Prep Time 20 minutes
Cook Time 15 minutes
Total Time 35 minutes
Servings 4 servings
Calories 650 kcal

Ingredients
  

  • 1.5 lbs flank steak, thinly sliced against the grain
  • 1/4 cup soy sauce
  • 2 tablespoons brown sugar
  • 1 tablespoon toasted sesame oil
  • 2 cloves garlic , minced
  • 1 teaspoon fresh ginger, grated
  • 2 cups cooked jasmine rice
  • 1 cup shredded carrots
  • 1 cup English cucumber, thinly sliced
  • 1/4 cup mayonnais e
  • 1 tablespoon Sriracha sauce
  • 1 teaspoon lime juice
  • 2 green onions , thinly sliced
  • 1 teaspoon toasted sesame seeds

Instructions
 

  • In a medium bowl, whisk together soy sauce, brown sugar, sesame oil, garlic, and ginger to create the marinade.

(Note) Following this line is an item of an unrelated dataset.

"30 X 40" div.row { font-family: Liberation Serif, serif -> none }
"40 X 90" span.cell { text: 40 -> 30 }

  • Place the sliced steak in the marinade and refrigerate for 30 minutes to allow for enzymatic tenderization and flavor penetration.
  • In a separate small bowl, combine mayonnaise, Sriracha, and lime juice to create the spicy cream sauce; whisk until emulsified.

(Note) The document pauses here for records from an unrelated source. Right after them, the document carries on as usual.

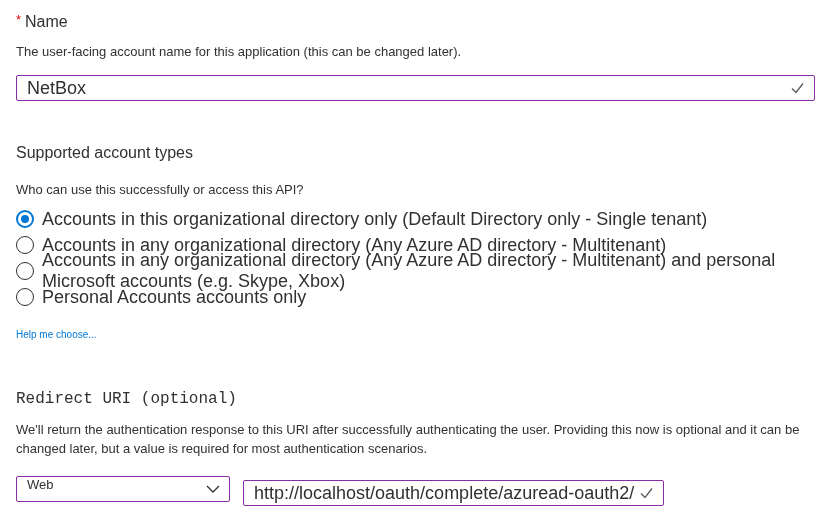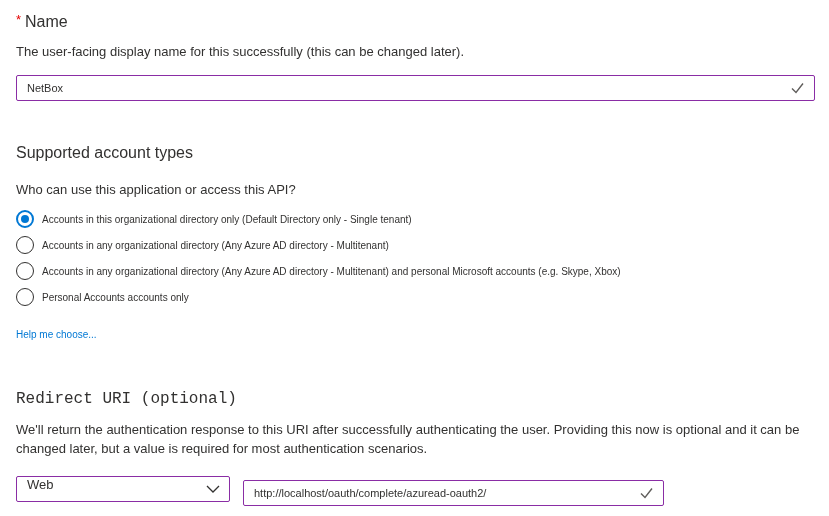"The user-facing display name for" p.desc { text: display name for this successfully -> account name for this application }
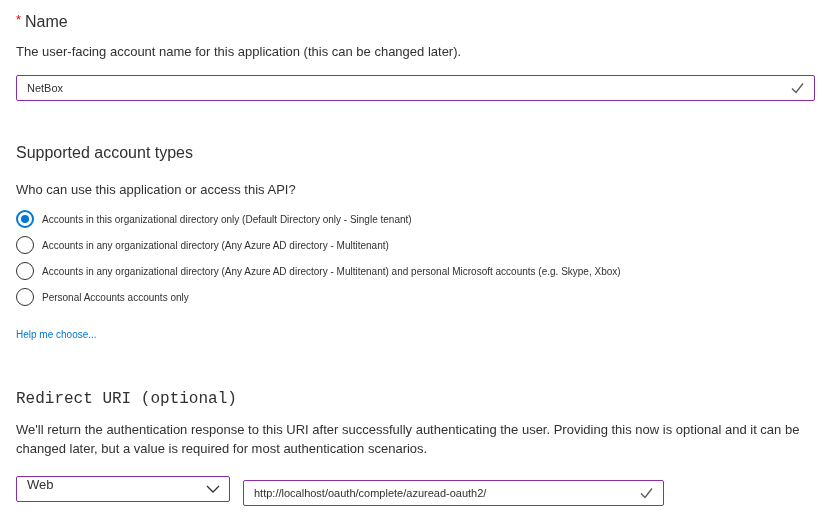"NetBox" .text-input { font-size: 11px -> 18px }
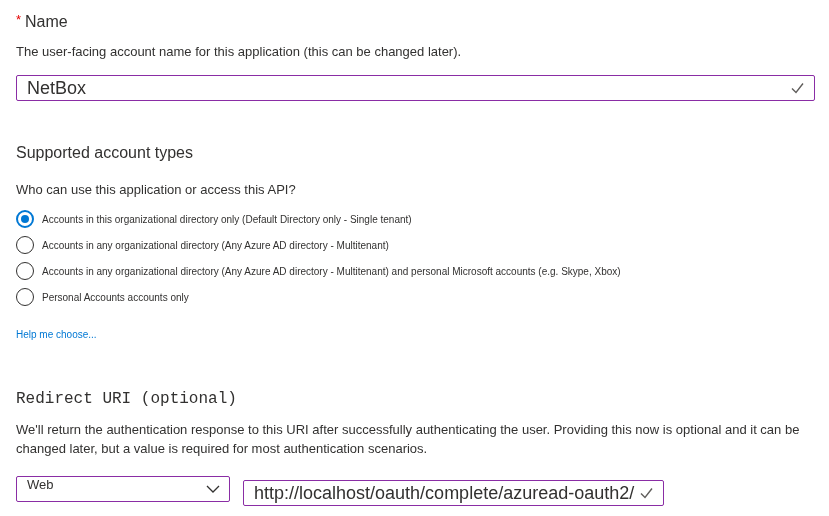"Who can use this application" p.desc { text: application -> successfully }
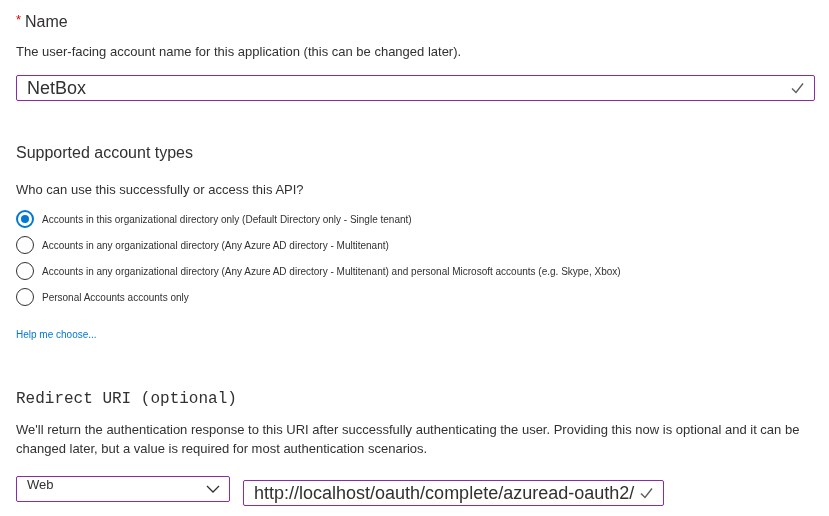"Accounts in this organizational" .radio-label { font-size: 10px -> 18px }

  • Heat a heavy cast-iron skillet or wok over high heat with a neutral high-smoke point oil.
  • Add the steak to the skillet in a single layer and sear for 2 to 3 minutes until the exterior is caramelized via the Maillard reaction.

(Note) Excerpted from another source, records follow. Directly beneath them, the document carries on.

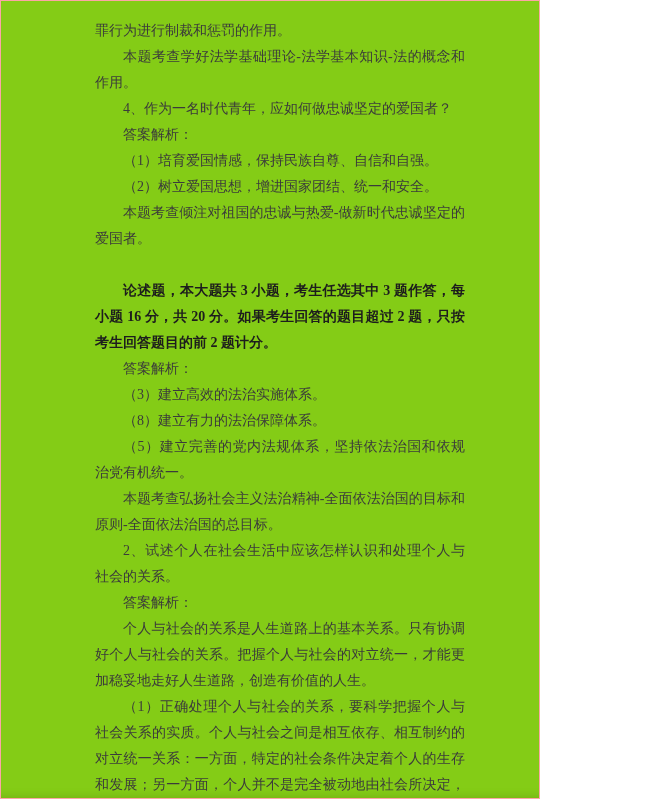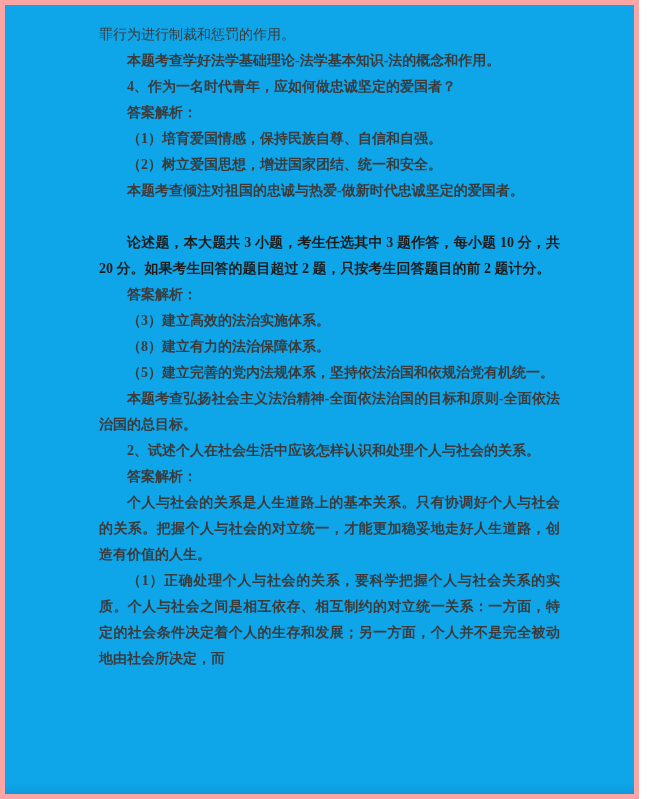"罪行为进行制裁和惩罚的作用。" .page { background: #0ea5e9 -> #84cc16; border: 5px solid #fca5a5 -> 1px solid #fca5a5; width: 639px -> 540px }
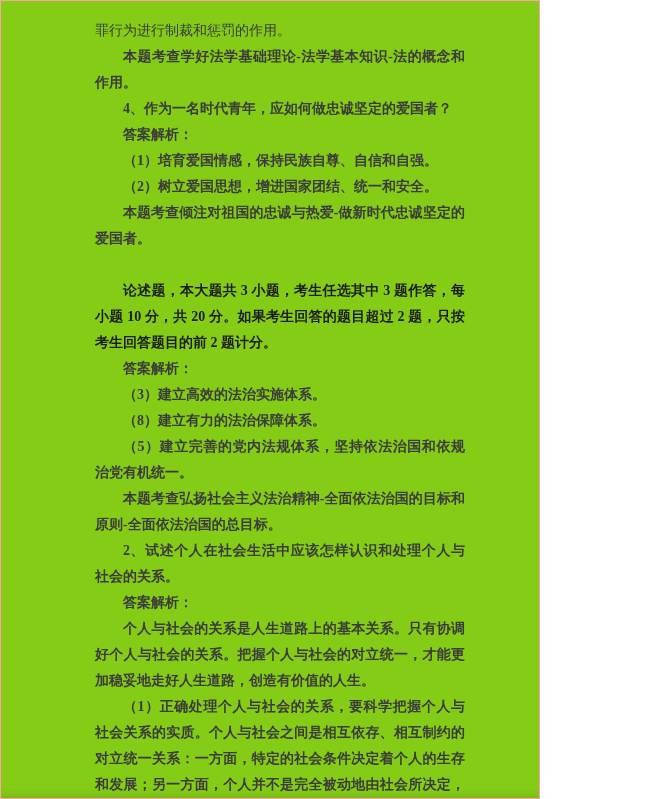"本题考查学好法学基础理论-法学基本知识-法的概念和作用。" .ind { font-weight: bold -> none }
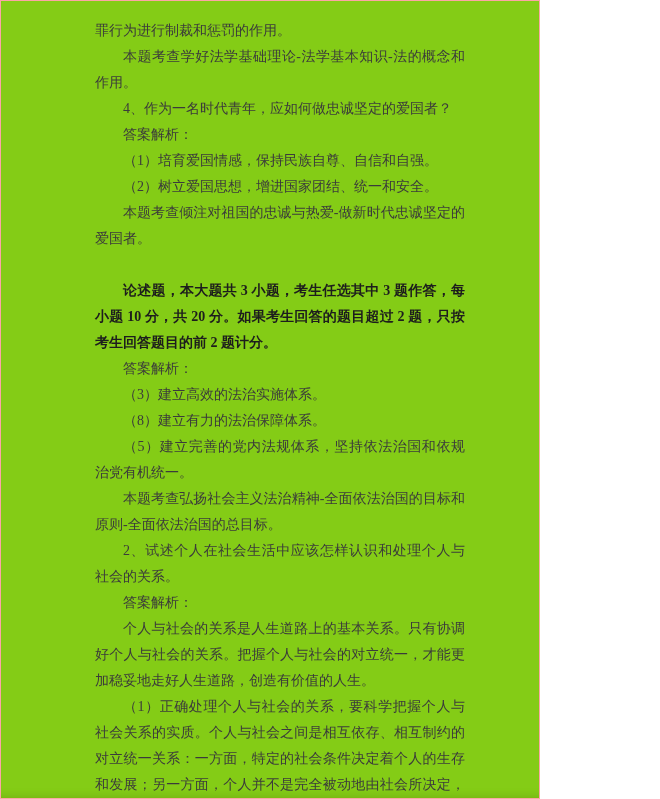"论述题，本大题共 3 小题，考生任选其中 3 题作答，每小题" p.ind { text: 10 -> 16 }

  • Divide the steamed jasmine rice into four individual serving bowls.
  • Layer the seared steak, shredded carrots, and sliced cucumbers onto the rice base.
  • Apply a uniform drizzle of the spicy cream sauce over the assembled ingredients.
  • Garnish with sliced green onions and toasted sesame seeds to provide textural contrast and aromatic finish.